Take the lines in the listing below from the line with "والـــــدول الاخــرى ٠</p>" up to and including the line with "نتائـــــج ايجابيـــه ٠</p>" and set them down exactly, skipping pictures and adding nothing.

+===+

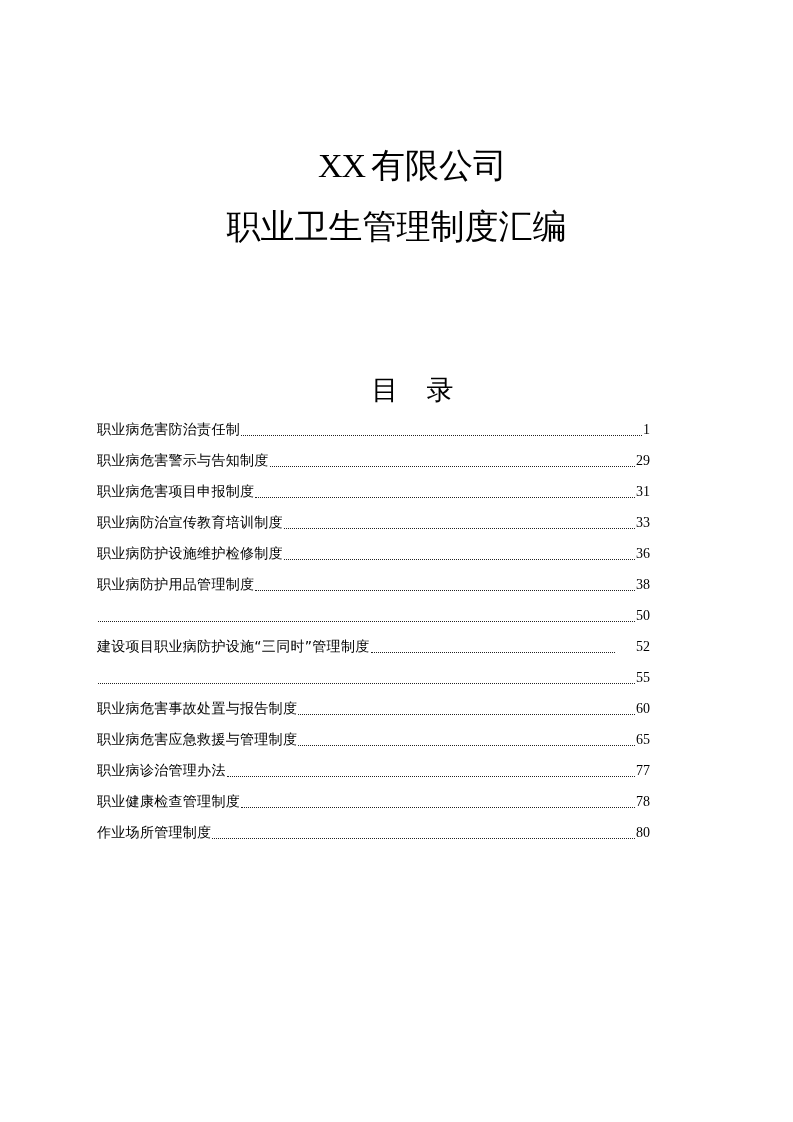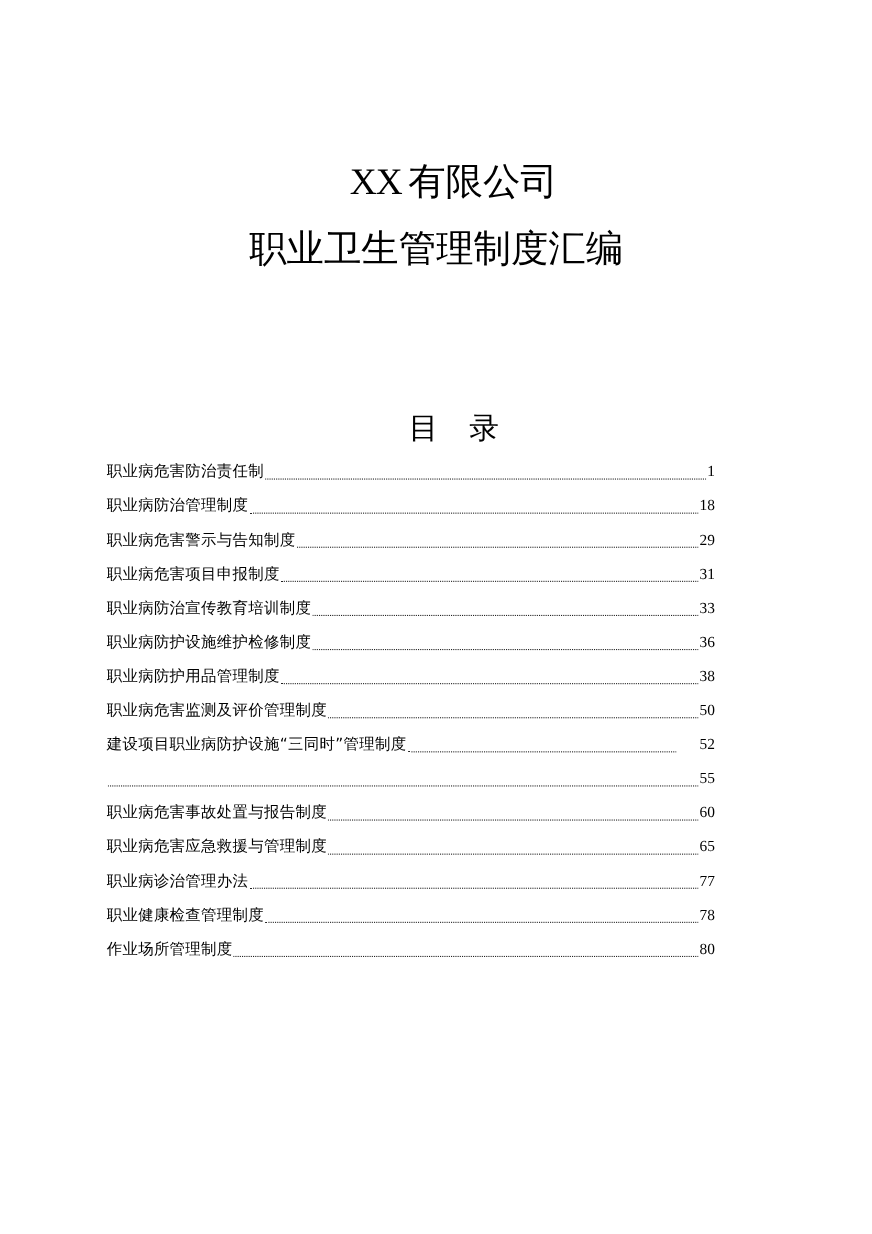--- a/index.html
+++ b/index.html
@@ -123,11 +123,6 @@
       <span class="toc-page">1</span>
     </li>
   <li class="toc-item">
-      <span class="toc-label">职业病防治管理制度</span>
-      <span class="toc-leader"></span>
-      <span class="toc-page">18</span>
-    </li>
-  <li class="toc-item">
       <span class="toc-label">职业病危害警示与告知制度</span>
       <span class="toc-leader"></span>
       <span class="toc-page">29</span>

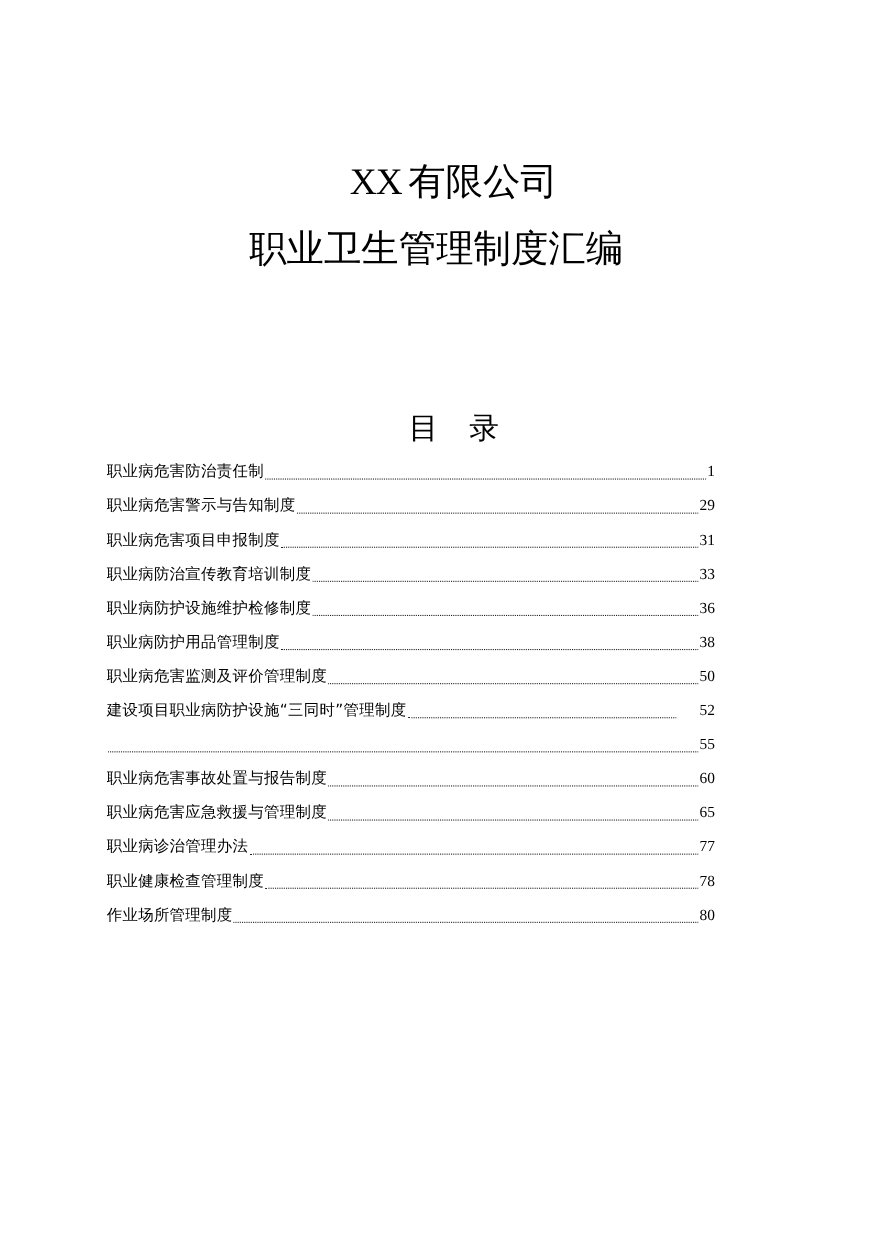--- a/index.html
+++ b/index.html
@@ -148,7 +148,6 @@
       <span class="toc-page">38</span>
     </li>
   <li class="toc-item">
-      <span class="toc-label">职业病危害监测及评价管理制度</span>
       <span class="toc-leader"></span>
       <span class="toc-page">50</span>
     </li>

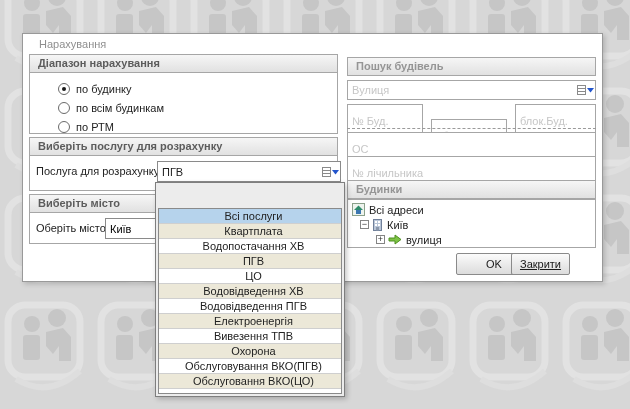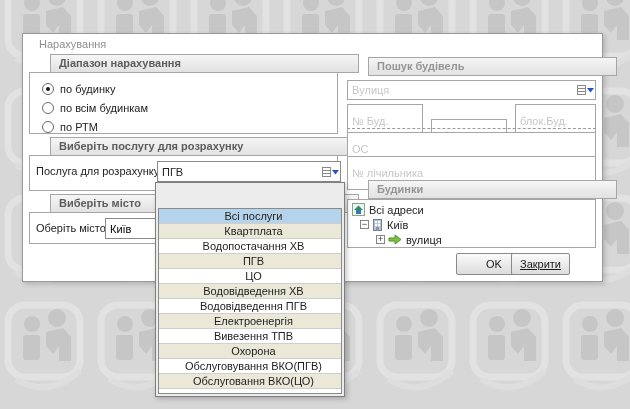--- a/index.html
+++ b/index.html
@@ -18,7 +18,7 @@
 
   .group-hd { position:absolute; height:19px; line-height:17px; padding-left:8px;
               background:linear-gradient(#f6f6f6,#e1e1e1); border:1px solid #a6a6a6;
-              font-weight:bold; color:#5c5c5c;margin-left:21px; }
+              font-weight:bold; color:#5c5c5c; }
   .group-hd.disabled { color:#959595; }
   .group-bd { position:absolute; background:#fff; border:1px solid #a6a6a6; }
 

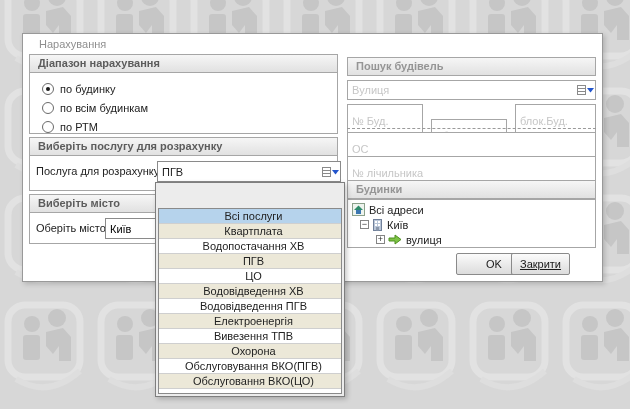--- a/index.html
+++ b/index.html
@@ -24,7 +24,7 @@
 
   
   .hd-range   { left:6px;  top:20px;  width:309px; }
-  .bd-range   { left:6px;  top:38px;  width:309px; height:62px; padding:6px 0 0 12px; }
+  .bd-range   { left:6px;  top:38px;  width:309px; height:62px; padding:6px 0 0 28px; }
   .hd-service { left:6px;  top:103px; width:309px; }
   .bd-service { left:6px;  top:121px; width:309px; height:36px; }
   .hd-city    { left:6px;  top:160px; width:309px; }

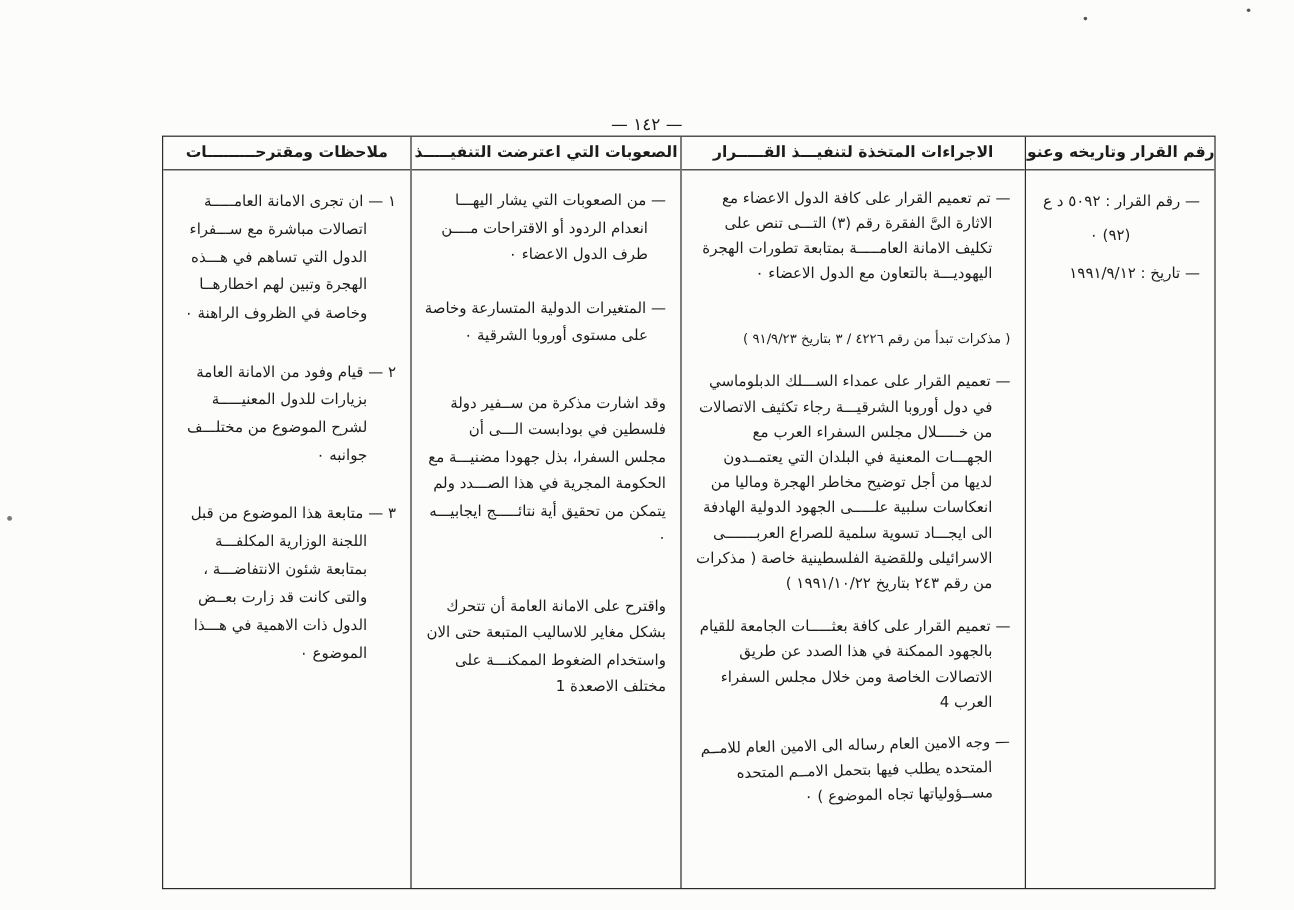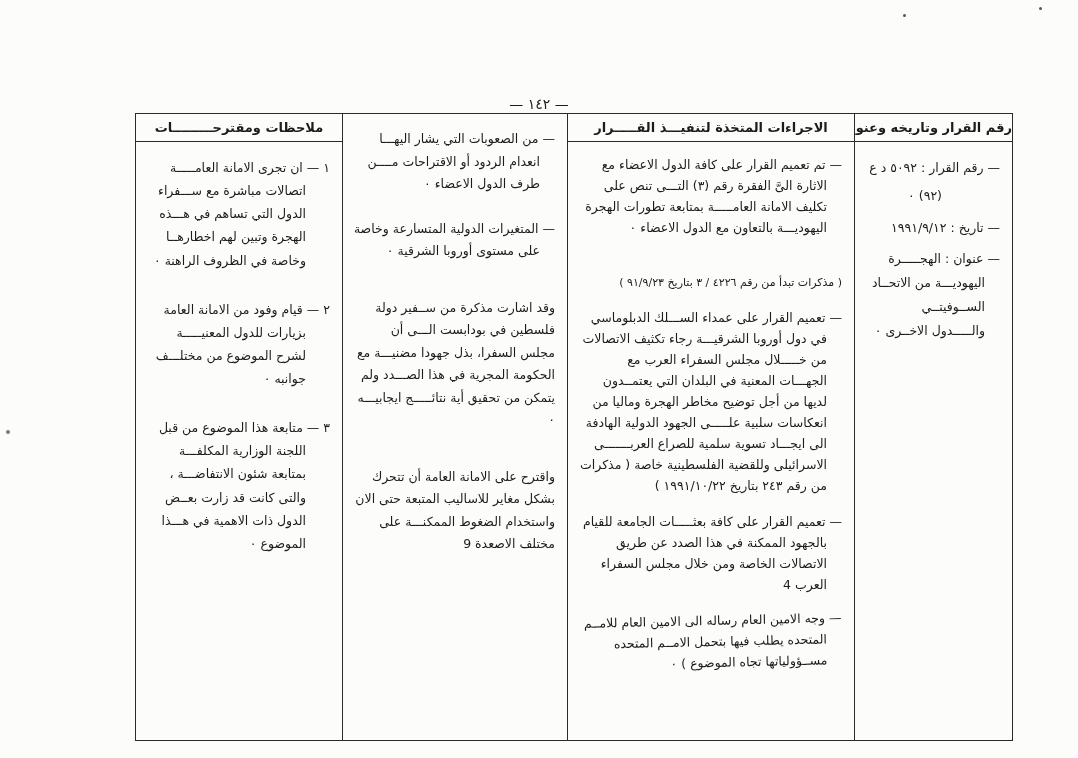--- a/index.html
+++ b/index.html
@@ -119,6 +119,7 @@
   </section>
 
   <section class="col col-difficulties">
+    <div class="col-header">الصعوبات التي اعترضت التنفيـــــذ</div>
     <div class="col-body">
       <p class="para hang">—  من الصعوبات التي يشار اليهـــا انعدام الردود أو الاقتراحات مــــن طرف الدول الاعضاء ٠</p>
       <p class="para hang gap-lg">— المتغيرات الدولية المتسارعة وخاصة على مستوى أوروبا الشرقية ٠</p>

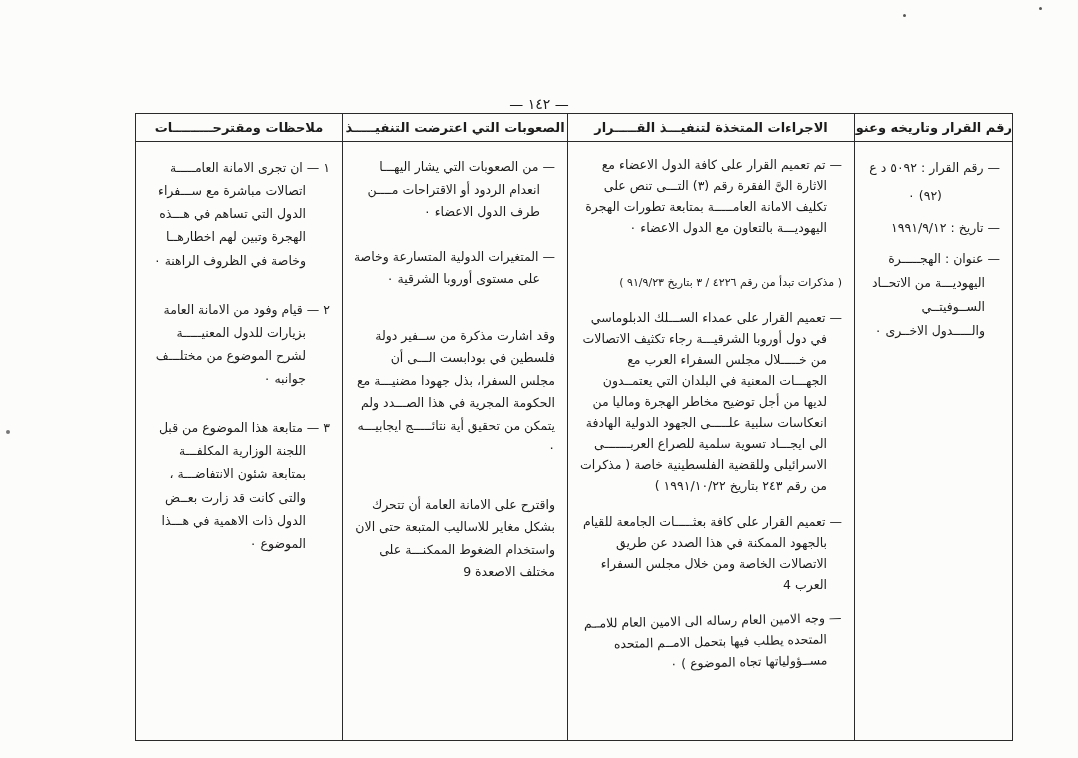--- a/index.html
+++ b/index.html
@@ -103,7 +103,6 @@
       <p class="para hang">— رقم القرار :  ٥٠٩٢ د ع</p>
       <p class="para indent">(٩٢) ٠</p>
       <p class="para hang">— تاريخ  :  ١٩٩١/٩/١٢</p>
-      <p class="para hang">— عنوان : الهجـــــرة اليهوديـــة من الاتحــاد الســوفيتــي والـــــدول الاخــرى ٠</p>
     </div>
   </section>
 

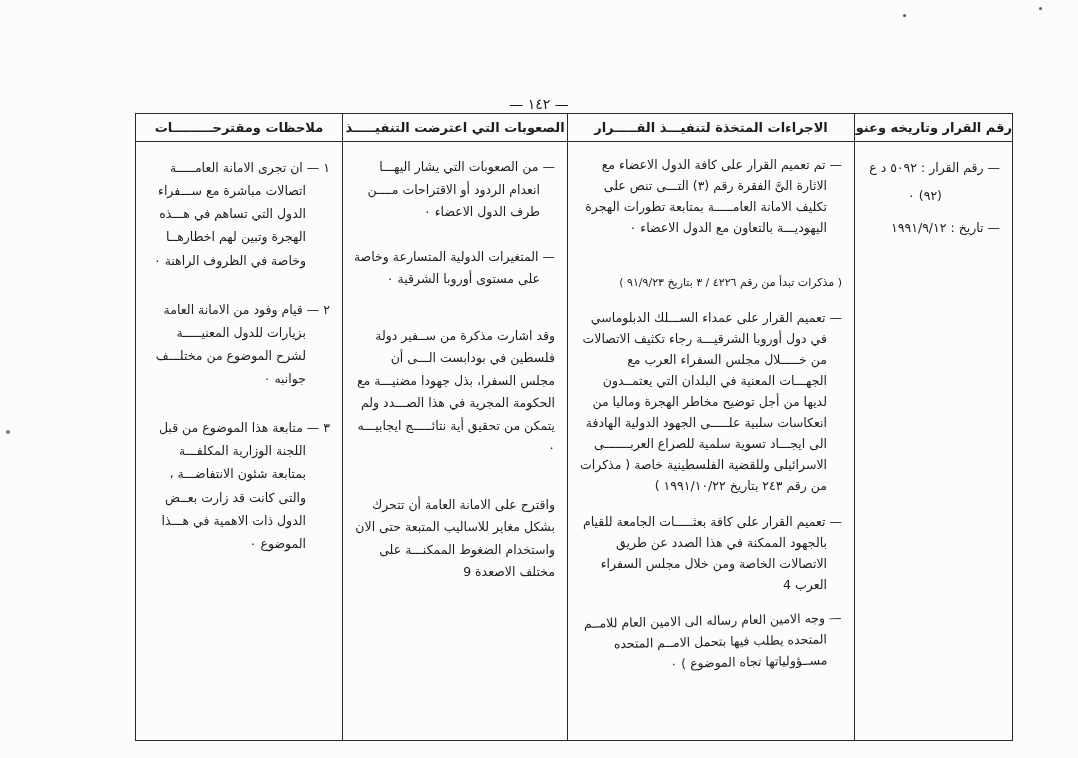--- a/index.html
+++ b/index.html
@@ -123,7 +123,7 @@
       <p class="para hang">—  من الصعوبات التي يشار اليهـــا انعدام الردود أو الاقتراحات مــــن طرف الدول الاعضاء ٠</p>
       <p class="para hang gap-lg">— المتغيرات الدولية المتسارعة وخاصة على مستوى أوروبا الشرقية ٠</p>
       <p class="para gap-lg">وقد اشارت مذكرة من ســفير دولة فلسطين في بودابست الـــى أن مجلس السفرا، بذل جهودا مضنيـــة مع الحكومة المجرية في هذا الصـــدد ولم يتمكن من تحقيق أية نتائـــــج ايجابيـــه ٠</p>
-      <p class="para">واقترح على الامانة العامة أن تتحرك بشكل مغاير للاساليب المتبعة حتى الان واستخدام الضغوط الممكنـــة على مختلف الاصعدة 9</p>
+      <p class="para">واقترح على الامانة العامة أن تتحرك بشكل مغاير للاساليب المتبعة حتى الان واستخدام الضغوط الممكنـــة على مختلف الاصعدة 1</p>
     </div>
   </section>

+===+

▶ _EXERCISE ANSWER_
-      <p class="para hang">— عنوان : الهجـــــرة اليهوديـــة من الاتحــاد الســوفيتــي والـــــدول الاخــرى ٠</p>
     </div>
   </section>
 

--- a/index.html
+++ b/index.html
@@ -123,7 +123,7 @@
       <p class="para hang">—  من الصعوبات التي يشار اليهـــا انعدام الردود أو الاقتراحات مــــن طرف الدول الاعضاء ٠</p>
       <p class="para hang gap-lg">— المتغيرات الدولية المتسارعة وخاصة على مستوى أوروبا الشرقية ٠</p>
       <p class="para gap-lg">وقد اشارت مذكرة من ســفير دولة فلسطين في بودابست الـــى أن مجلس السفرا، بذل جهودا مضنيـــة مع الحكومة المجرية في هذا الصـــدد ولم يتمكن من تحقيق أية نتائـــــج ايجابيـــه ٠</p>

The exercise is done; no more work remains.